Start of Data for analysis

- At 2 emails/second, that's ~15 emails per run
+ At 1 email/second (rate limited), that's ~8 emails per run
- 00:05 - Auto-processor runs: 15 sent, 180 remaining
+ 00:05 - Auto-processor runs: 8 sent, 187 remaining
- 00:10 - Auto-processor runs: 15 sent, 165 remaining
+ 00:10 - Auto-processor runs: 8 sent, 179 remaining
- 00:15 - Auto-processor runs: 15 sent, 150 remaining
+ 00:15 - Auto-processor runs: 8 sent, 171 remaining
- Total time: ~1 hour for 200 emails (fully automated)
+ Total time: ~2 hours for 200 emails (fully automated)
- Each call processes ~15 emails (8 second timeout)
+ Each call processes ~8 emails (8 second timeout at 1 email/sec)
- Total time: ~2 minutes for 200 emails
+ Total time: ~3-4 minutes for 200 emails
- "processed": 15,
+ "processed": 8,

End of Data for analysis
Start of Data for analysis

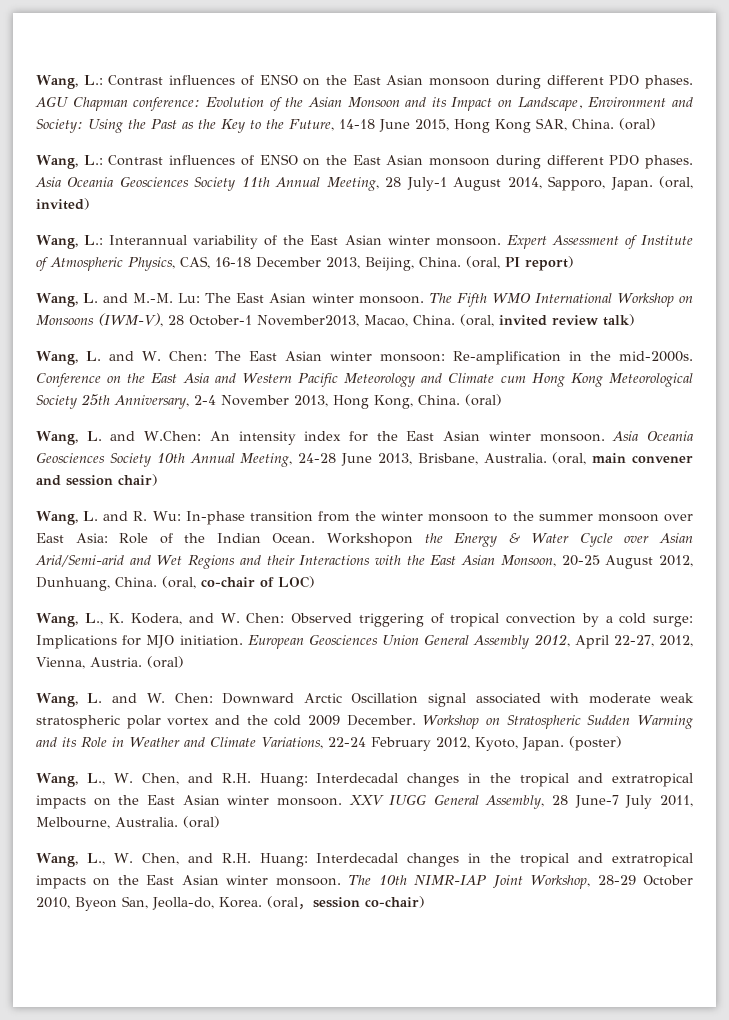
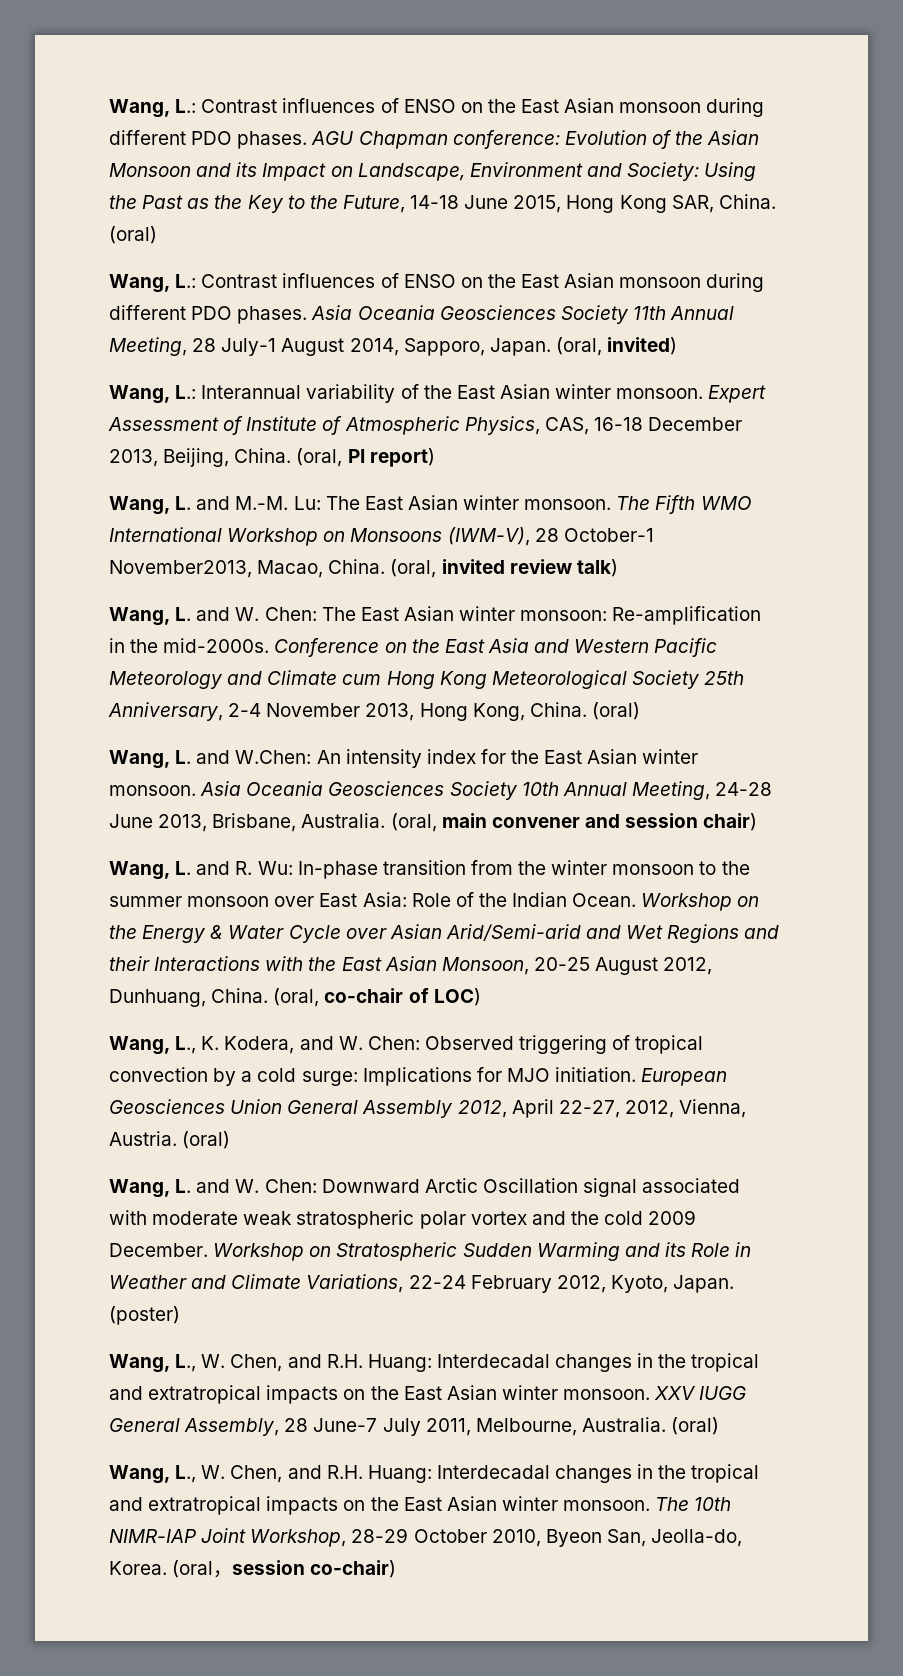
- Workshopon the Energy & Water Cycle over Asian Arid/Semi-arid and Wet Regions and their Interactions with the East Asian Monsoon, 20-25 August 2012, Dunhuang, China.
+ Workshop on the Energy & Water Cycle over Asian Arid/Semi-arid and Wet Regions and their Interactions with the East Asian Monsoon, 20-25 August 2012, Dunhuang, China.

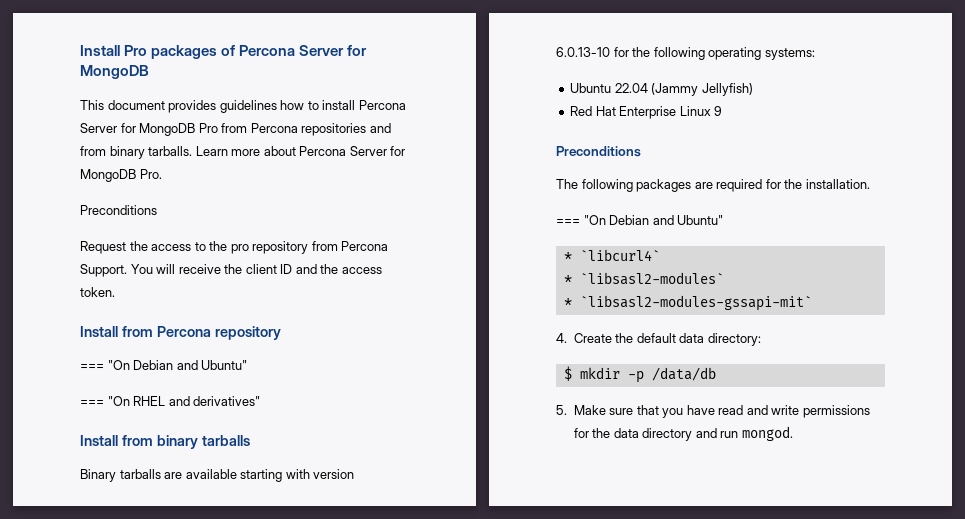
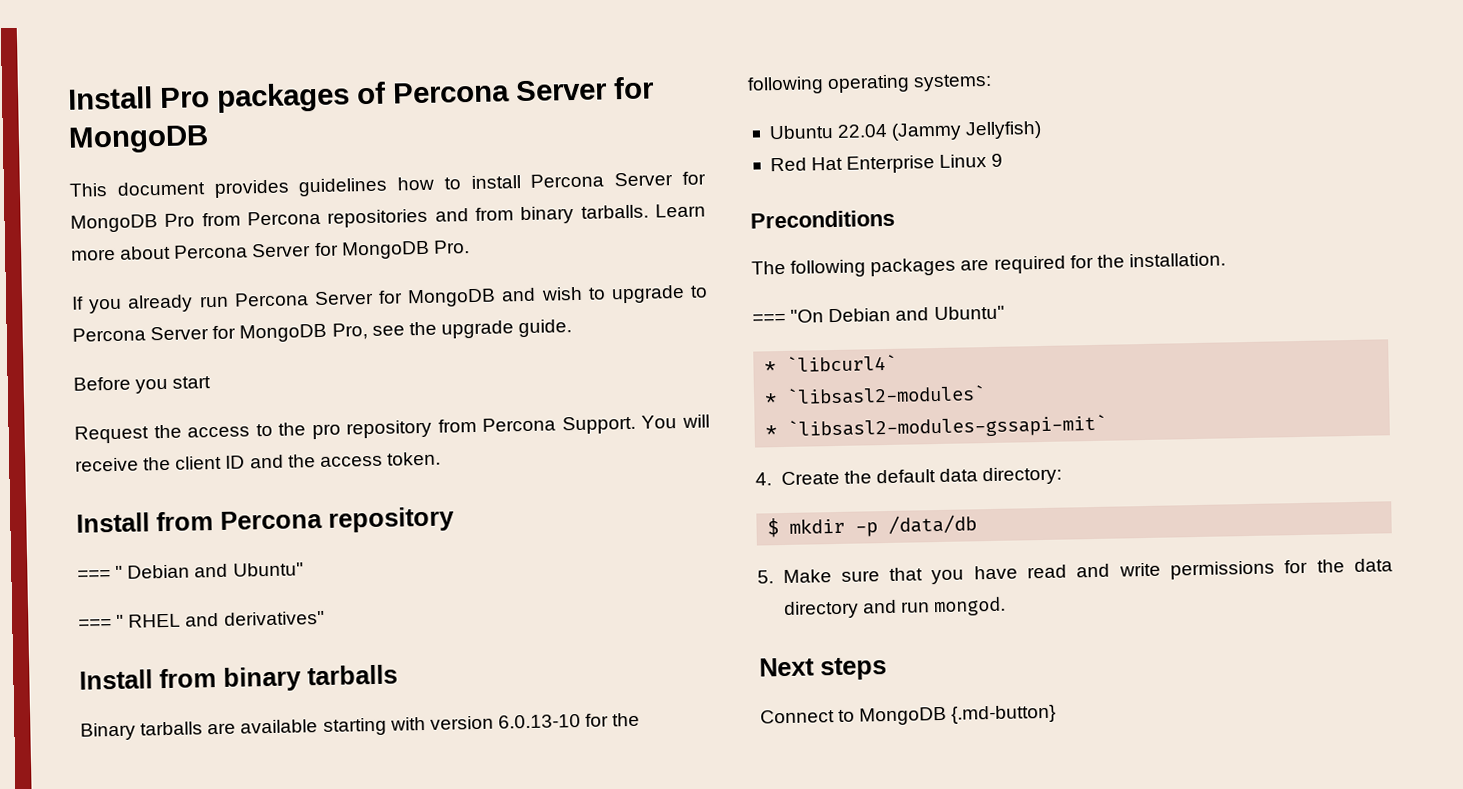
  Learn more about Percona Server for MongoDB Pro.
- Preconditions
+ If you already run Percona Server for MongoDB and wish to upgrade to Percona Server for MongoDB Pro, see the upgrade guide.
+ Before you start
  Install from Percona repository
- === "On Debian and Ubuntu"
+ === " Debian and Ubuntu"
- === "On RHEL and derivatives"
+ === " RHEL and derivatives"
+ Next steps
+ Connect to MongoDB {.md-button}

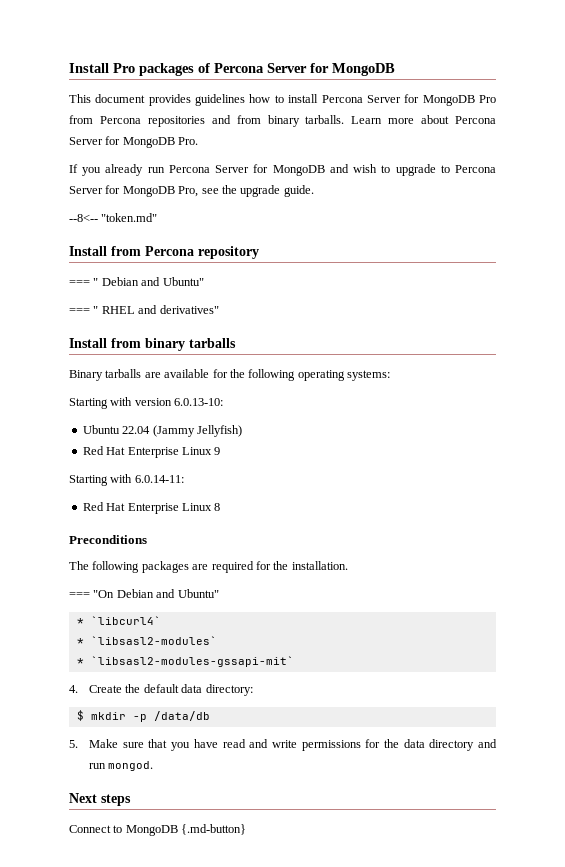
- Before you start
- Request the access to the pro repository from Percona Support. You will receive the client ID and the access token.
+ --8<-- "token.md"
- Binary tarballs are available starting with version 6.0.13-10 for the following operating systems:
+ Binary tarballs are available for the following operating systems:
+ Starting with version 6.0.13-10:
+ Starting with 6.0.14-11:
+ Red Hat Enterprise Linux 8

End of Data for analysis

Whenever a line above has the word "minutes" in it, copy that line.

- Total time: ~2 minutes for 200 emails
+ Total time: ~3-4 minutes for 200 emails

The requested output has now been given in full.